Here's what he said after his telephone conversation with Trump at the beginning of this month: "The two countries' trade teams should strengthen contact and conduct consultations on issues of concern to both sides, and promote a plan that both can accept to reach a consensus on the China-U.S. trade issue."
Trump kept it much simpler with tweets and soundbites, saying that trade discussions were "moving along nicely," and that the Chinese were "ready to make a deal."
And then we heard a shocking news. The U.S. Trade Representative issued a report last Tuesday that "China has not fundamentally altered its unfair, unreasonable, and market-distorting practices," and that "China had made clear it would not change its policies."
The policy changes requested by the U.S. essentially concern (a) a reduction of the bilateral trade imbalance, (b) illegal acquisition of American intellectual property, and (c) the use of "foreign investment restrictions to require or pressure the transfer of technology from U.S. companies to Chinese entities."

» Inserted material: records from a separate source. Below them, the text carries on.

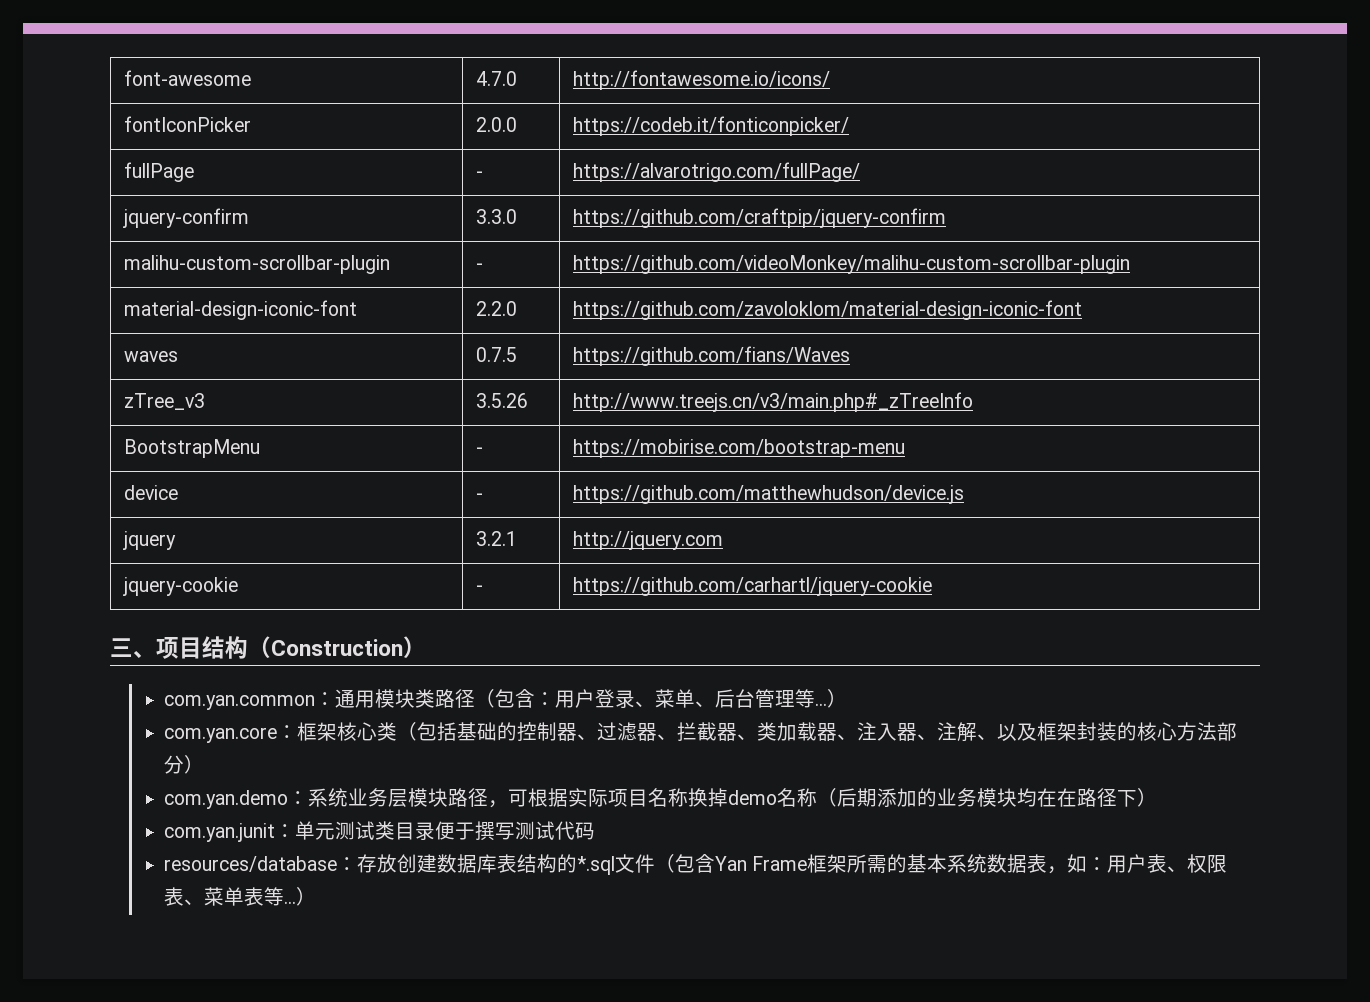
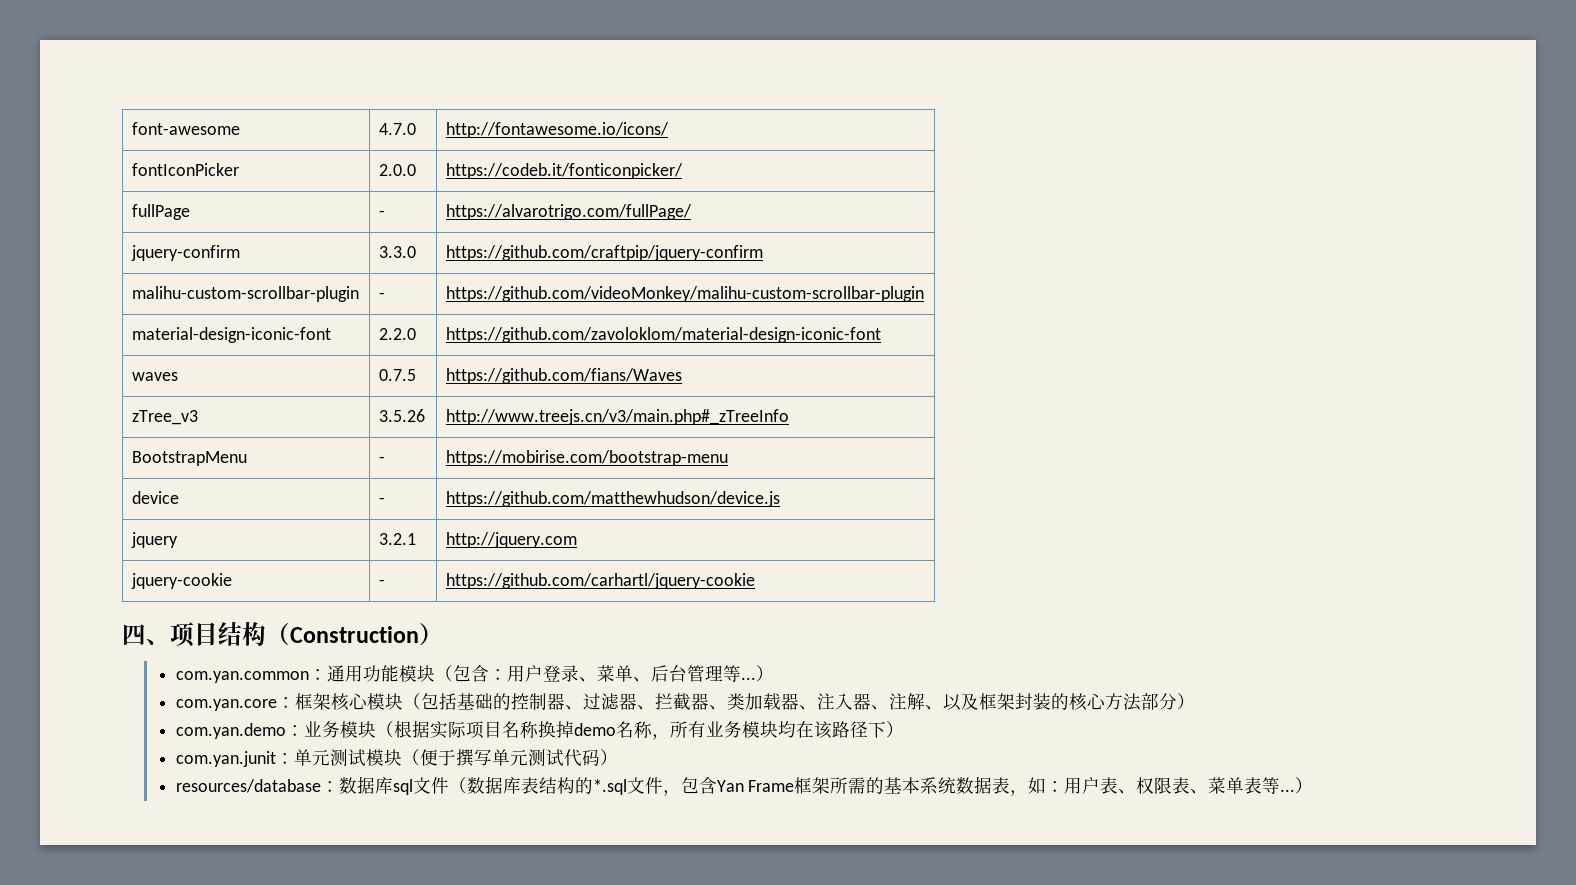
[110,638,133,657] 三 -> [122,624,146,645] 四
[374,689,475,708] 模块类路径 -> [362,665,435,682] 功能模块
[376,722,397,741] 类 -> [366,693,403,710] 模块
[307,788,528,808] 系统业务层模块路径，可 -> [303,721,394,738] 业务模块（
[816,788,937,807] （后期添加的 -> [651,721,706,740] ，所有
[1056,788,1077,807] 在 -> [813,721,832,739] 该
[374,821,435,840] 类目录 -> [365,749,420,766] 模块（
(515, 831) none -> [491,749,528,766] 单元
(595, 831) none -> [599,749,618,766] ）
[356,854,437,873] 存放创建 -> [338,776,467,795] 数据库sql文件（
[654,854,675,873] （ -> [662,790,681,796] ，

Breaking that deadlock during next Friday's U.S.-China summit could involve the following steps.
First, China — with its systematic, excessive and growing trade surpluses — should act according to the rules of international trade adjustment to promptly and meaningfully narrow its trade gap with the U.S. Large volumes of U.S. farm and energy products are now ready to go to China.
Second, Washington should address the structural and systemic trade complaints against China in World Trade Organization forums, in its own trade regulations and with strictly reciprocal measures. That would cover the cases of intellectual property protection, forced technology transfers, illegal export subsidies, etc.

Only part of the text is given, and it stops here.